Ultimately, the problem is that there is no ground truth, says Sebastian Haesler, professor of neuroscience at KU Leuven, who was not involved in the new work. With imaging technologies, researchers can visualize a neuron and confirm that it’s the same one throughout an experiment, but that is, as of yet, impossible to do with just electrophysiological recordings, he says.

As the field continues to collect more and more data, however, new problems will arise—and scientists will need to develop new tools to address them. A team recently established benchmarks to standardize pooled Neuropixels datasets, for example. Anne Churchland, professor of neurobiology at the University of California, Los Angeles, who led that effort, says she plans to use UnitMatch on the data collected from a new device her lab has been working on that can track multi-area recordings for up to 300 days.

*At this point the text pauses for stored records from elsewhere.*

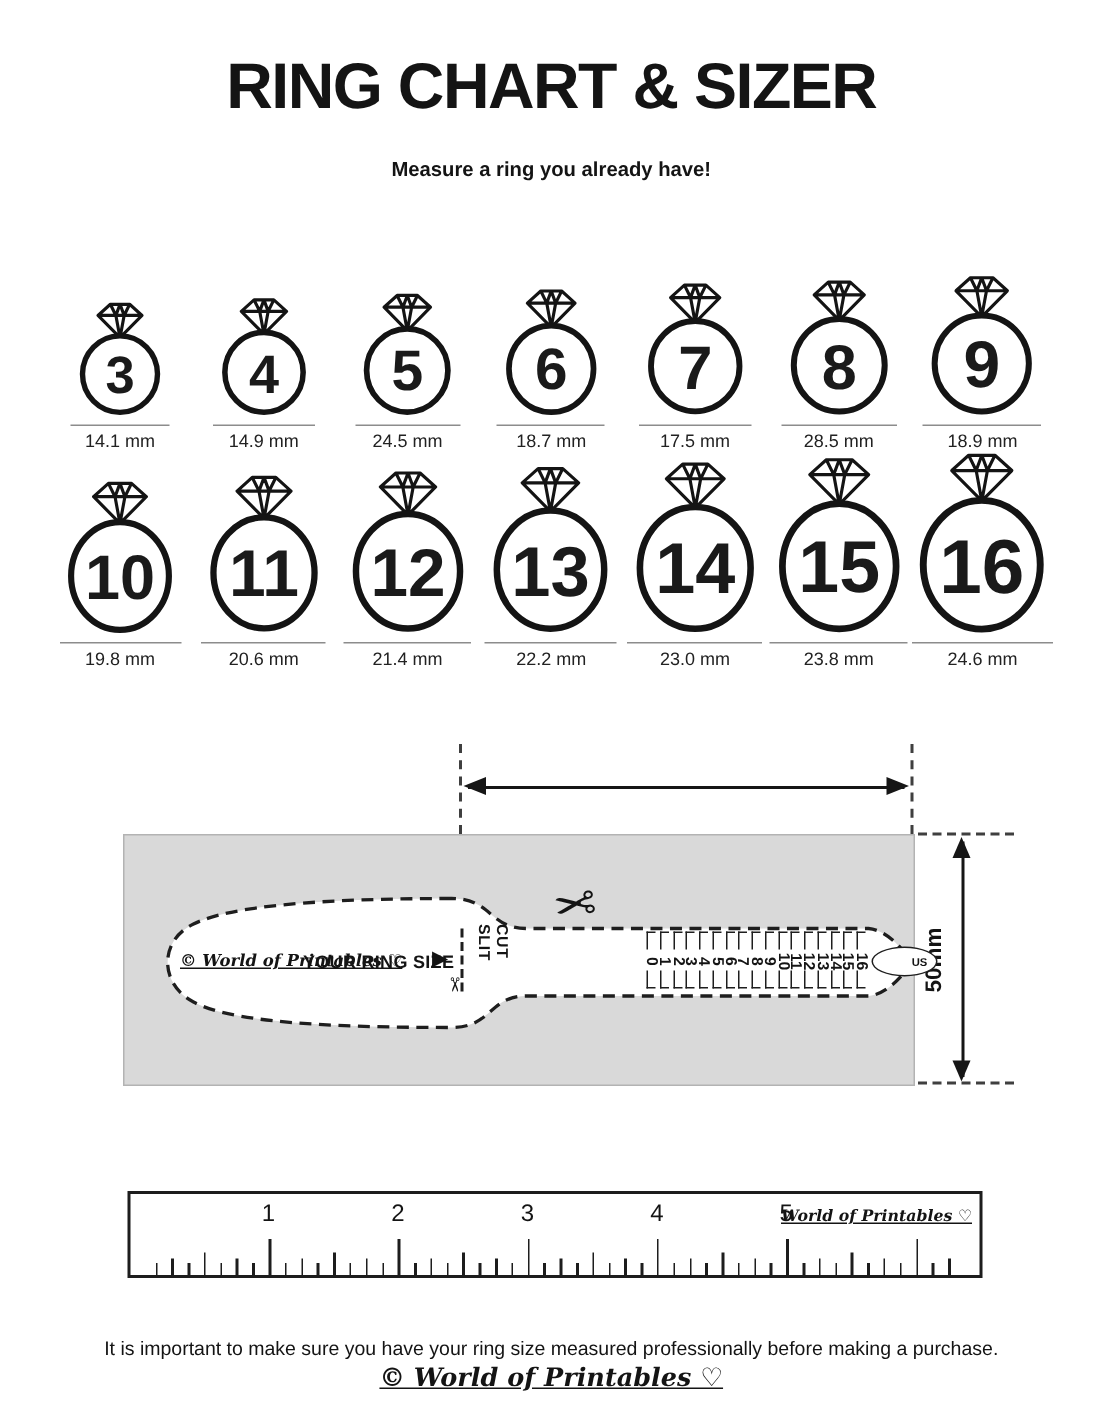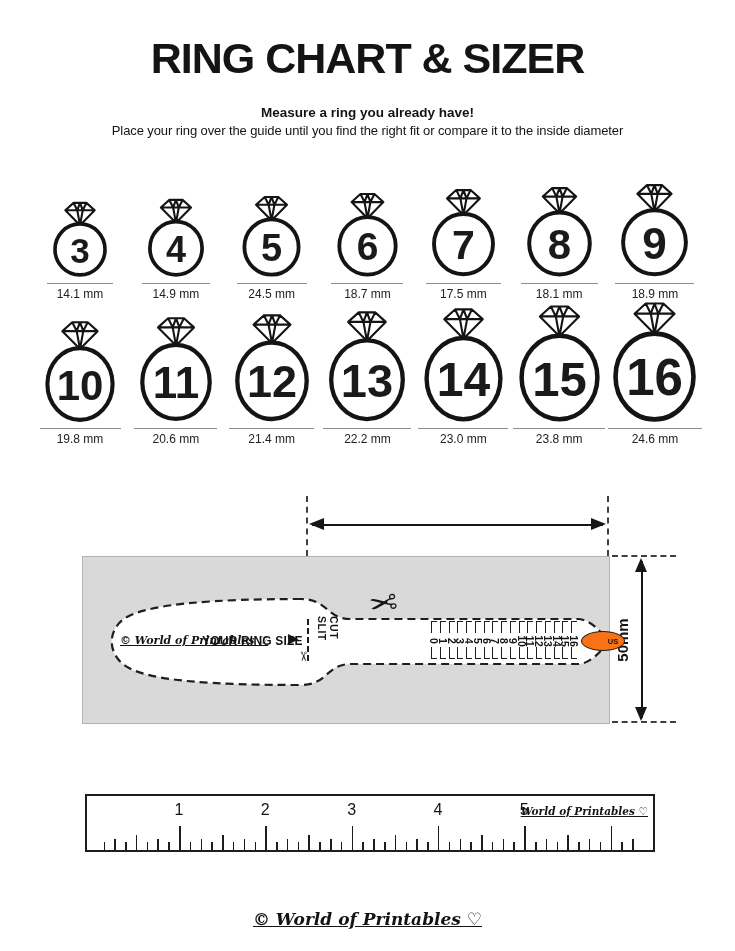--- a/index.html
+++ b/index.html
@@ -84,7 +84,6 @@
 
   <div class="title">RING CHART &amp; SIZER</div>
   <div class="sub-b">Measure a ring you already have!</div>
-  <div class="sub">Place your ring over the guide until you find the right fit or compare it to the inside diameter</div>
 
   <div class="ring-row row1">
       <div class="ring-cell">

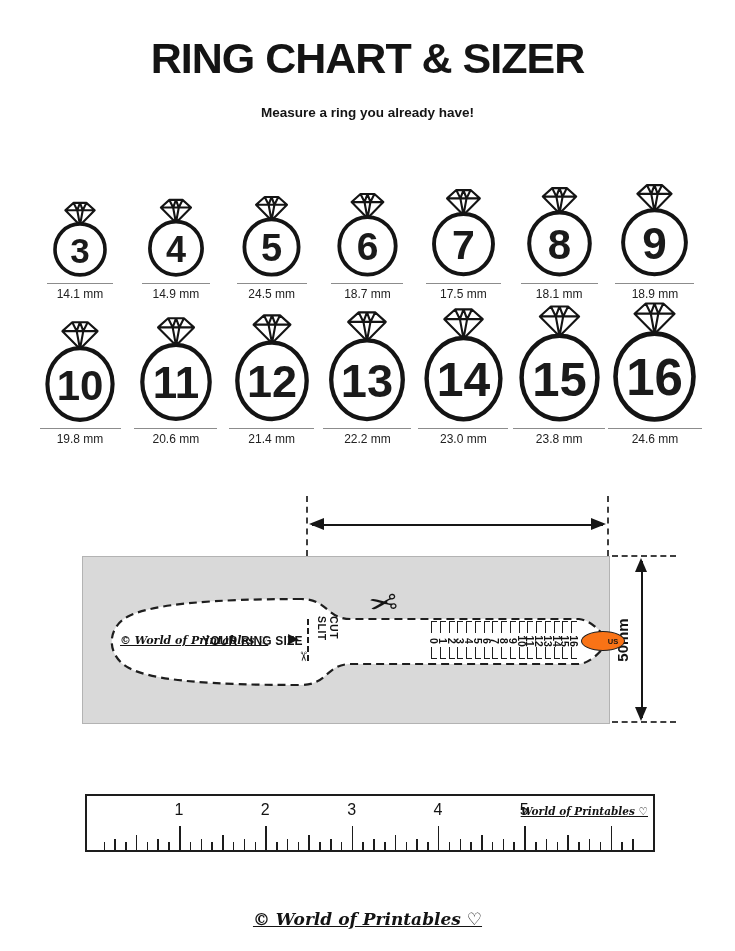--- a/index.html
+++ b/index.html
@@ -150,7 +150,7 @@
           <text x="33.5" y="59.5" text-anchor="middle" dominant-baseline="central" font-size="42" font-weight="bold" fill="#1a1a1a">8</text>
         </svg>
         <div class="ring-line" style="width:77px"></div>
-        <div class="ring-mm">18.1 mm</div>
+        <div class="ring-mm">28.5 mm</div>
       </div>
       <div class="ring-cell">
         <svg width="69" height="96" viewBox="0 0 69 96">

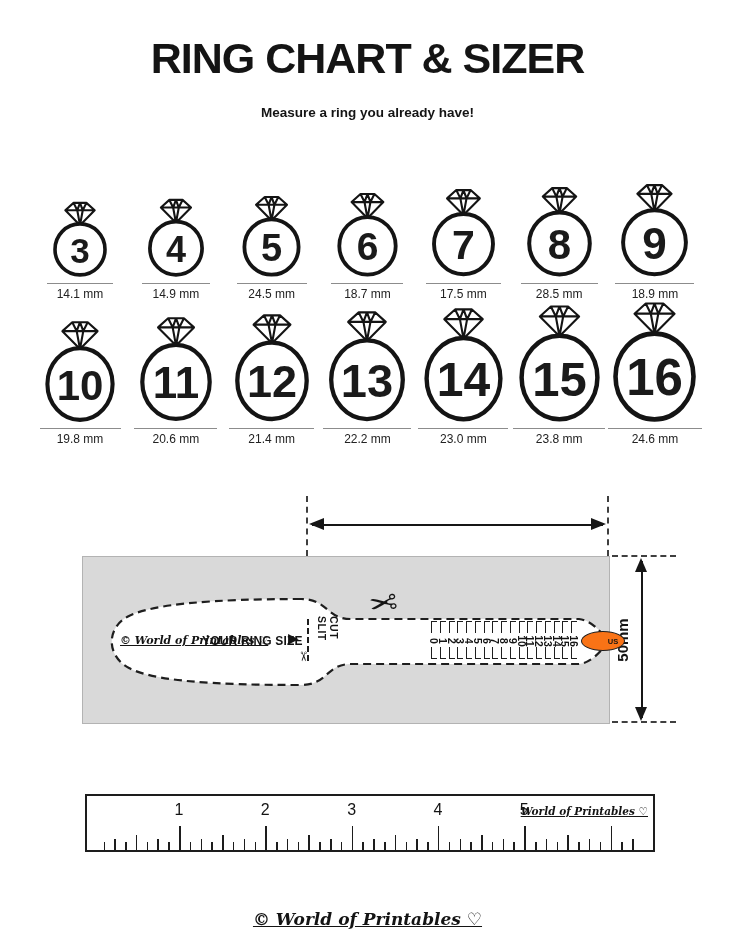--- a/index.html
+++ b/index.html
@@ -62,7 +62,7 @@
   .tick.b { border-left:1.8px solid #1e1e1e; border-bottom:1.8px solid #1e1e1e; }
   .us { position:absolute; left:498px; top:74px; width:44px; height:20px; border:1.6px solid #1e1e1e;
         border-radius:50%; font-size:7.5px; font-weight:bold; display:flex; align-items:center;
-        justify-content:center; background:#f97316;padding-left:20px; }
+        justify-content:center; background:#ffffff;padding-left:20px; }
 
   .important { position:absolute; left:85px; top:739px; font-size:13px; }
 

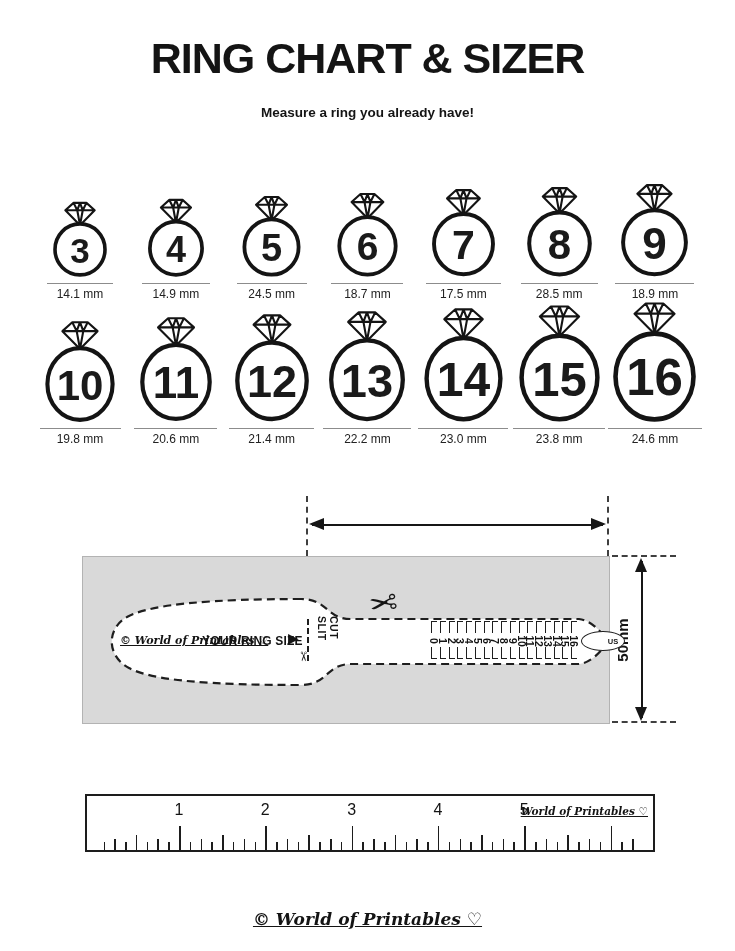--- a/index.html
+++ b/index.html
@@ -390,6 +390,7 @@
       <span class="r-num" style="left: 437.2px;">5</span>
     </div>
 
+  <div class="f-t">It is important to make sure you have your ring size measured professionally before making a purchase.</div>
   <div class="f-brand brand-script">© World of Printables ♡</div>
 
 </div>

The real advances will come with comparing how well these different approaches perform, Haesler says.

“We need to throw all our data at this stuff, then analyze it with different methods and see where the differences and similarities are,” he says. “It’s not about right or wrong, or winner or loser. But it’s actually about understanding what are the parameters and reasons why one works better. So from this, we will actually learn a lot about the ground truth.”